++++ RECORDS
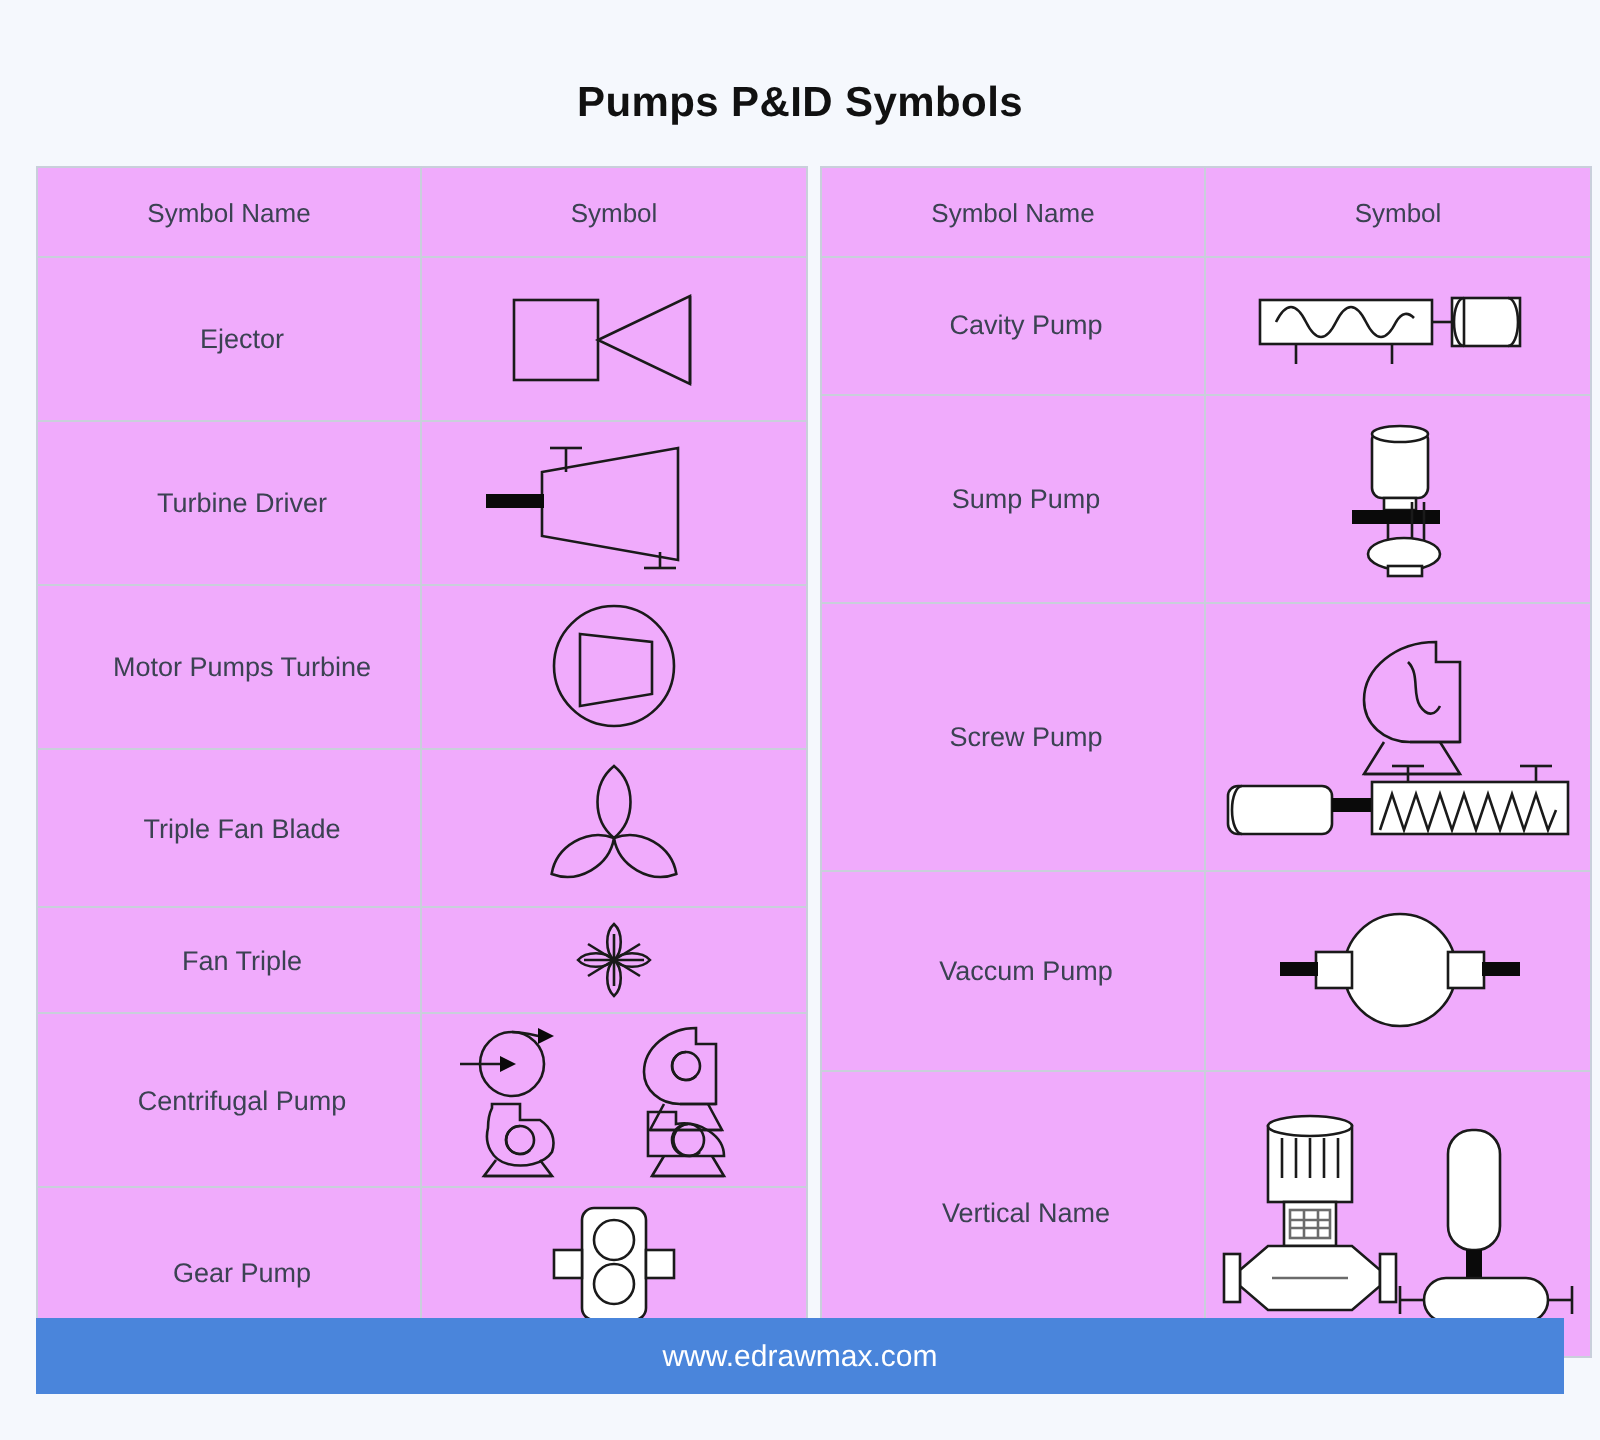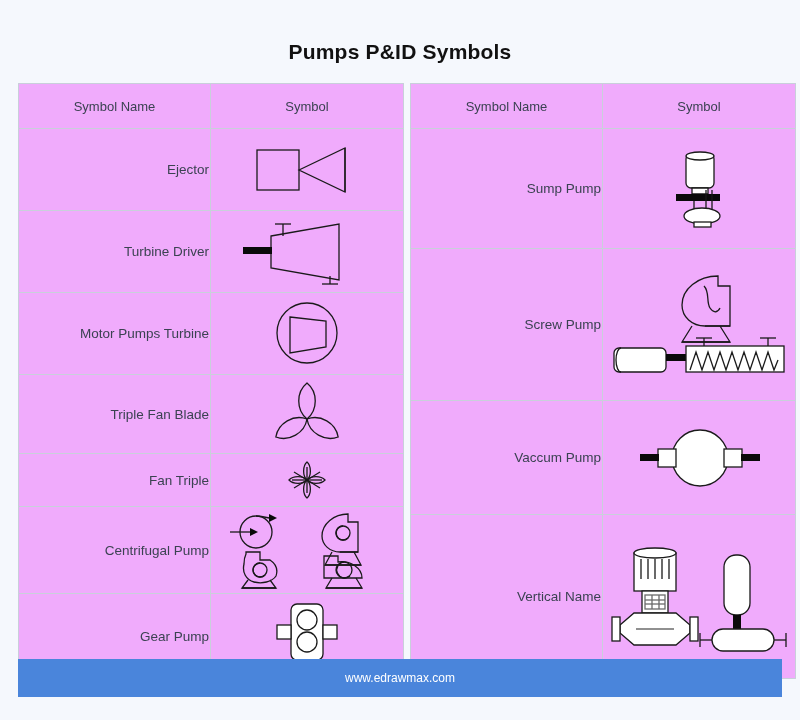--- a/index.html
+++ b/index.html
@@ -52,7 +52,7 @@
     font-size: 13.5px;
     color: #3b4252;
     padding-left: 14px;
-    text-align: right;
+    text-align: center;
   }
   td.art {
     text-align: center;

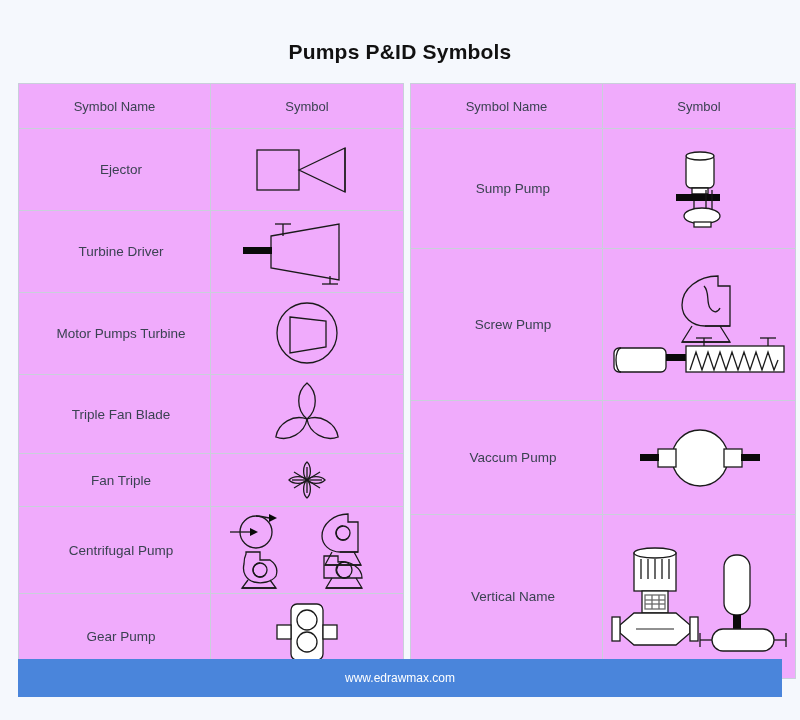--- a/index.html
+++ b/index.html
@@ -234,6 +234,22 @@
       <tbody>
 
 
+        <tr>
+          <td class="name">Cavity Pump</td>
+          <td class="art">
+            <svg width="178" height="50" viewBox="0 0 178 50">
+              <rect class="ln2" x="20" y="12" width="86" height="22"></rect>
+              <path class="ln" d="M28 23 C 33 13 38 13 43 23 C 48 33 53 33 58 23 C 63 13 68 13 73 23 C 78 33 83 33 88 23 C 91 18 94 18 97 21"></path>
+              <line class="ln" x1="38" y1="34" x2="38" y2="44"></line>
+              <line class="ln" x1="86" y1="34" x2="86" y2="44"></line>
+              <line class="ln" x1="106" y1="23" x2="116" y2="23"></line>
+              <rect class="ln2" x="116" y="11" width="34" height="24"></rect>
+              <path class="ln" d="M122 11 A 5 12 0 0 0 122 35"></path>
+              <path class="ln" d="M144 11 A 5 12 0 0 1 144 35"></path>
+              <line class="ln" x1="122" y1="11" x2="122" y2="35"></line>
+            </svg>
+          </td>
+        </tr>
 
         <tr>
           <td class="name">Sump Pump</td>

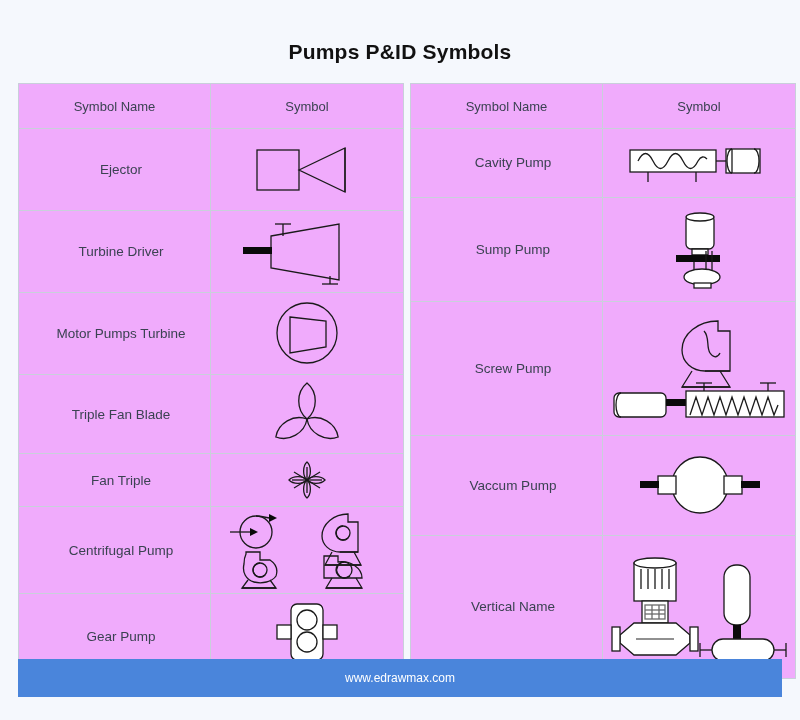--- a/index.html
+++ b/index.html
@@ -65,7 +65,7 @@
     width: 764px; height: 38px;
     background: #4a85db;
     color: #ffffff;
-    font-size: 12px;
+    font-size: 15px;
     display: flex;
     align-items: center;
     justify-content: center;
++++++++
++++ RECORDS
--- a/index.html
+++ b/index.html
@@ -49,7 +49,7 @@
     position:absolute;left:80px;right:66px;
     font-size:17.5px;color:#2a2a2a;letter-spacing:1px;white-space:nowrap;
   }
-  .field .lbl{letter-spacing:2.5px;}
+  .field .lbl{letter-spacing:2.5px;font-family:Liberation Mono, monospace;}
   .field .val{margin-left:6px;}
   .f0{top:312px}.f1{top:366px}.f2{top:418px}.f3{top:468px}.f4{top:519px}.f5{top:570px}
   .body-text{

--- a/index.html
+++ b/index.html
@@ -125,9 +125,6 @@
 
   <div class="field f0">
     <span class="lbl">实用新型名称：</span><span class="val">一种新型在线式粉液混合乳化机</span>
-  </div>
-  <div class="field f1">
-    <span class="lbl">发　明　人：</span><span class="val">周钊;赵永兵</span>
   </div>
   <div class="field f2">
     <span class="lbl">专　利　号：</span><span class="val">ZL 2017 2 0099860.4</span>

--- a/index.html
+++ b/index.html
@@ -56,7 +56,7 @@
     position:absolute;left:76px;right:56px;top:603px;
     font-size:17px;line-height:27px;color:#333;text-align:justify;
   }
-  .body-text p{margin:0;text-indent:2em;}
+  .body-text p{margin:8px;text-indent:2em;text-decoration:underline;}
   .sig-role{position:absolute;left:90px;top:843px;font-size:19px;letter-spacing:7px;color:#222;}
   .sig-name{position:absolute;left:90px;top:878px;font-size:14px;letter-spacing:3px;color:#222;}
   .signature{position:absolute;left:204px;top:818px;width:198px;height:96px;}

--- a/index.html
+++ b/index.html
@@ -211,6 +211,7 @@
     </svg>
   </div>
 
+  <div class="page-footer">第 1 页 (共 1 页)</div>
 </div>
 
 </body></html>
++++++++
PROBLEM
Every line of the listing that includes the word "indent" belongs in the answer.

SOLUTION BELOW
-  .body-text p{margin:0;text-indent:2em;}
+  .body-text p{margin:8px;text-indent:2em;text-decoration:underline;}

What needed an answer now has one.